◆ Assignment ◆
For this exercise, reproduce the entries below exactly, but only from the line containing "[176,36,226,47] student ->" through the line containing "[268,244,427,258] I got", both included.

◆ Input material ◆
= = =

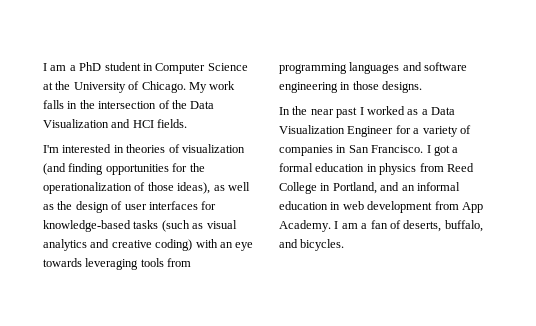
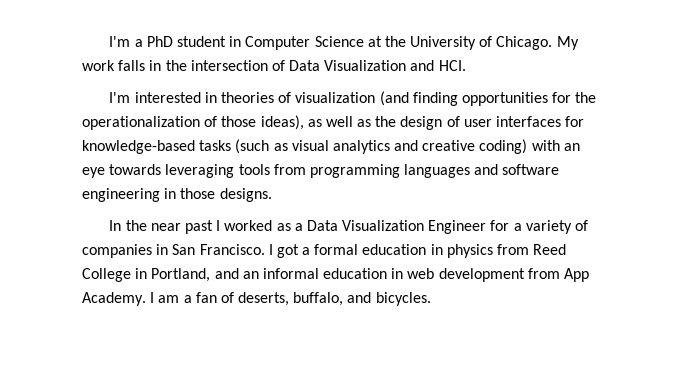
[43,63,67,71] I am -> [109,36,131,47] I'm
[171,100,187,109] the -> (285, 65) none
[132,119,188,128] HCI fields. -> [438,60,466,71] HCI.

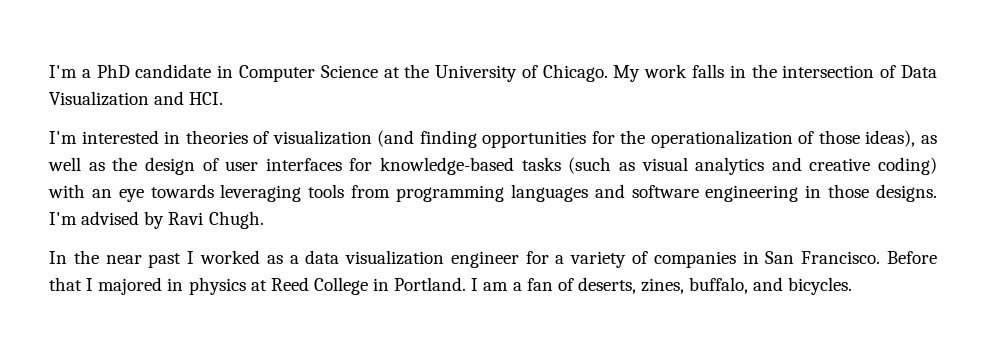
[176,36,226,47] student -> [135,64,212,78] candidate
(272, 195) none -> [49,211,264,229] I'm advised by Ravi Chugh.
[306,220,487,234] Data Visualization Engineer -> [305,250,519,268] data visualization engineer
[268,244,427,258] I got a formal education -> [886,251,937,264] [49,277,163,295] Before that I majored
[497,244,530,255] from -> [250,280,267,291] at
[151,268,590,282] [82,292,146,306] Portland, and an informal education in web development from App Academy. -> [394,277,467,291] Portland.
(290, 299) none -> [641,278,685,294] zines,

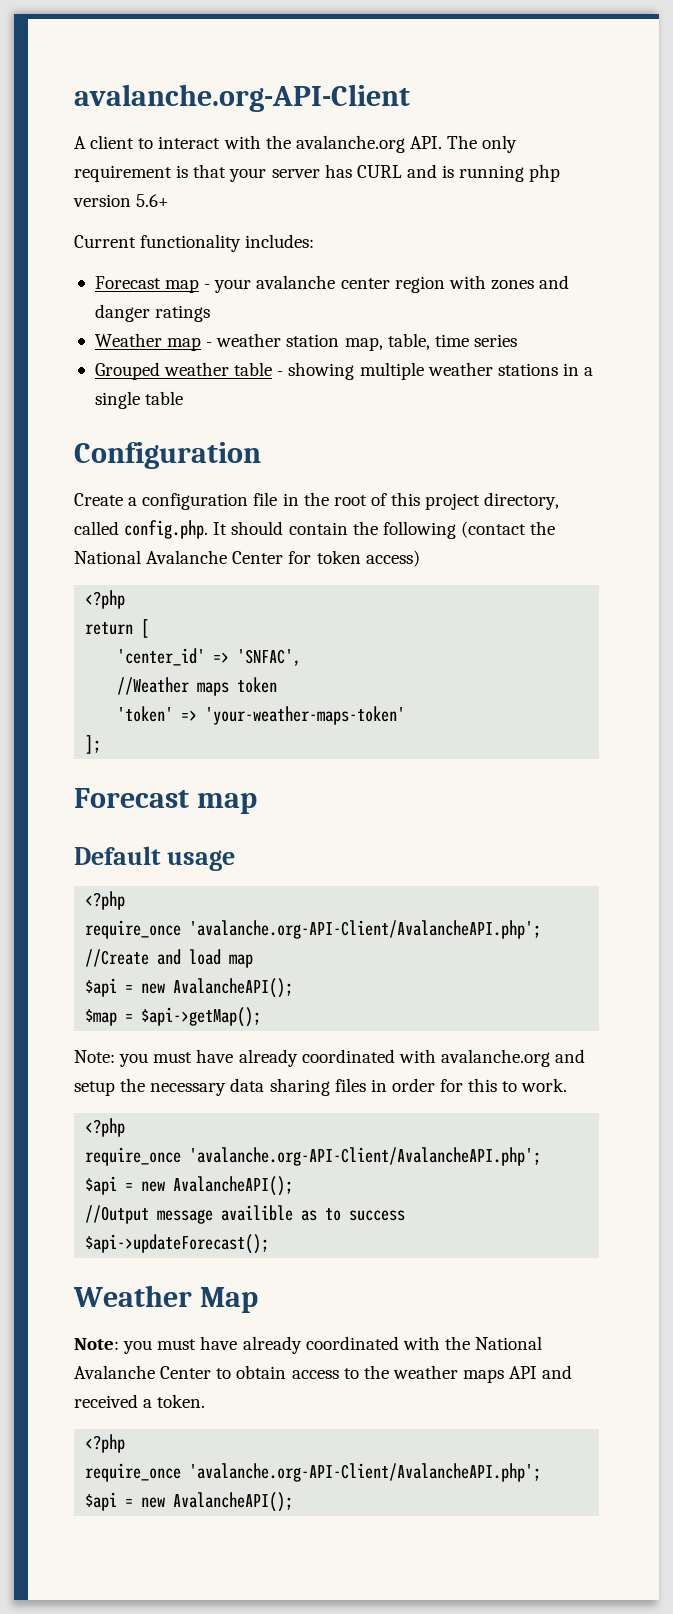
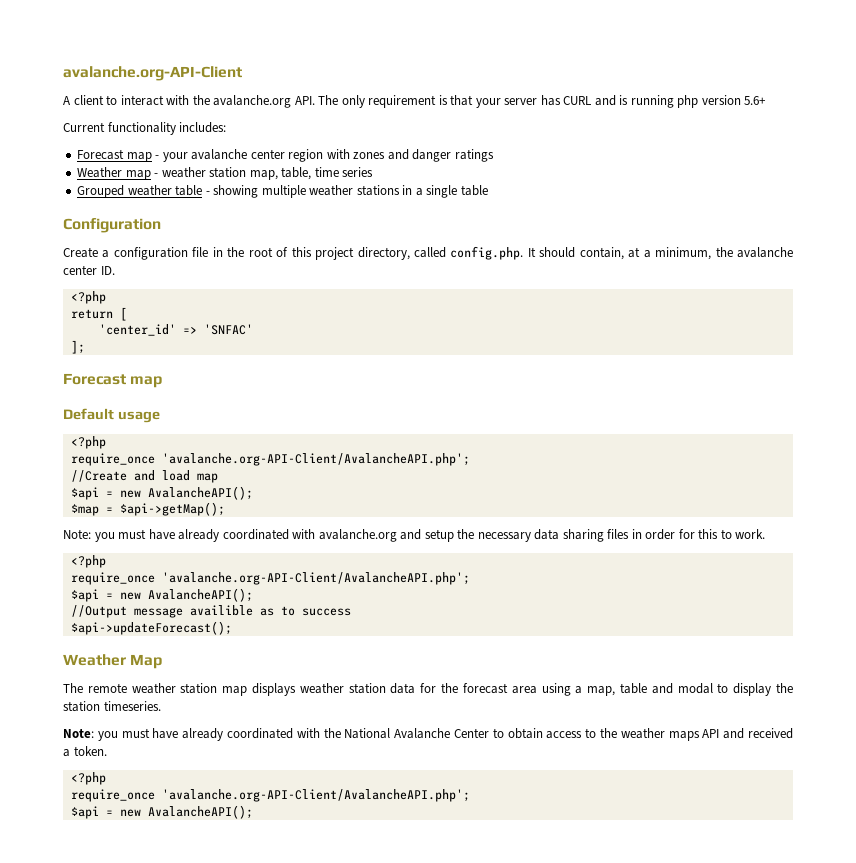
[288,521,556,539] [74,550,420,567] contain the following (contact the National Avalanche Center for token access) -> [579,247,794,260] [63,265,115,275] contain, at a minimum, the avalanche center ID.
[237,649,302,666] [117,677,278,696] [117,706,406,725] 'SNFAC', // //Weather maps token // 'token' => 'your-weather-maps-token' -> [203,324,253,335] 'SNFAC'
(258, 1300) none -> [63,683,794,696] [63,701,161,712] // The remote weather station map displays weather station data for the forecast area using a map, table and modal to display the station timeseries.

= = =

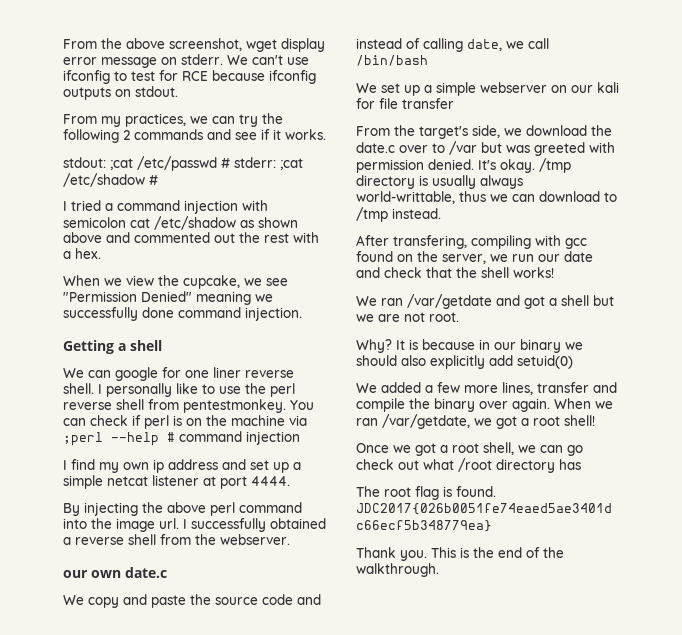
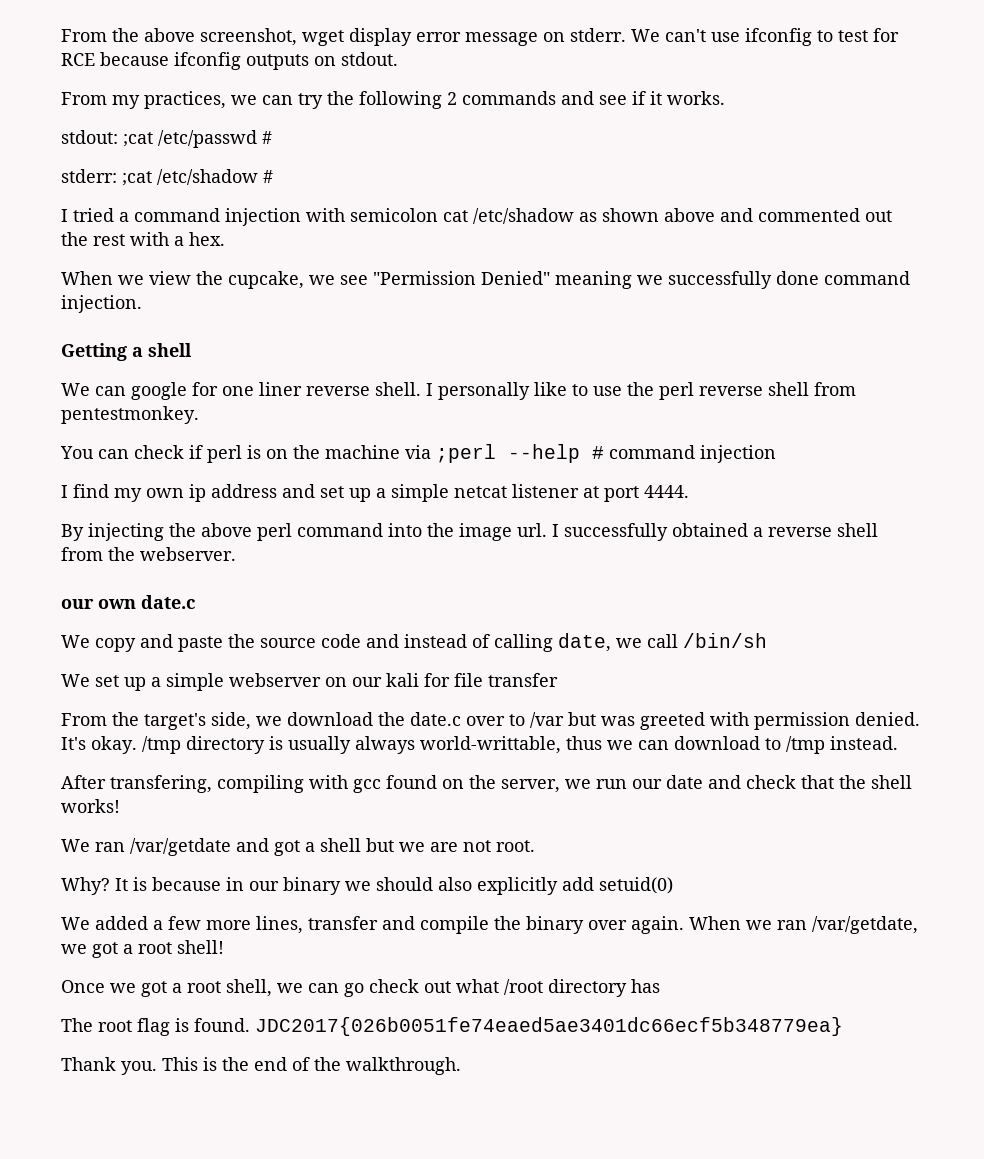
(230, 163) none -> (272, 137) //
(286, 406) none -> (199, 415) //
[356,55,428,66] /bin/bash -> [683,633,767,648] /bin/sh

= = =

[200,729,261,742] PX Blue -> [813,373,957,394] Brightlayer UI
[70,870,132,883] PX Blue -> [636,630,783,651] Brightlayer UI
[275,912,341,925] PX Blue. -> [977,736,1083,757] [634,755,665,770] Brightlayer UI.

= = =

◆ Task answer ◆
[176,36,226,47] student -> [135,64,212,78] candidate
(272, 195) none -> [49,211,264,229] I'm advised by Ravi Chugh.
[306,220,487,234] Data Visualization Engineer -> [305,250,519,268] data visualization engineer
[268,244,427,258] I got a formal education -> [886,251,937,264] [49,277,163,295] Before that I majored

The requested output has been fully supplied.